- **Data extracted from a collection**
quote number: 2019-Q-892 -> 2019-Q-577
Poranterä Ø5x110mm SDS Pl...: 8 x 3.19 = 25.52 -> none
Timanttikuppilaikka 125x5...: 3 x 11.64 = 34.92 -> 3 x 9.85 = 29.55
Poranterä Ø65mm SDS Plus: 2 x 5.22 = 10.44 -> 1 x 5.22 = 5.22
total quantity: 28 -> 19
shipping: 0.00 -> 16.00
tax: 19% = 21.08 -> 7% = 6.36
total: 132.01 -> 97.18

- **Work required**
Write out the line containing "Timanttikuppilaikka 125x5...: 3" and every line after it through the end of the entries. Keep each one exactly as it is, and add nothing.

- **Answer to the exercise**
Timanttikuppilaikka 125x5...: 3 x 11.64 = 34.92 -> 3 x 9.85 = 29.55
Poranterä Ø65mm SDS Plus: 2 x 5.22 = 10.44 -> 1 x 5.22 = 5.22
total quantity: 28 -> 19
shipping: 0.00 -> 16.00
tax: 19% = 21.08 -> 7% = 6.36
total: 132.01 -> 97.18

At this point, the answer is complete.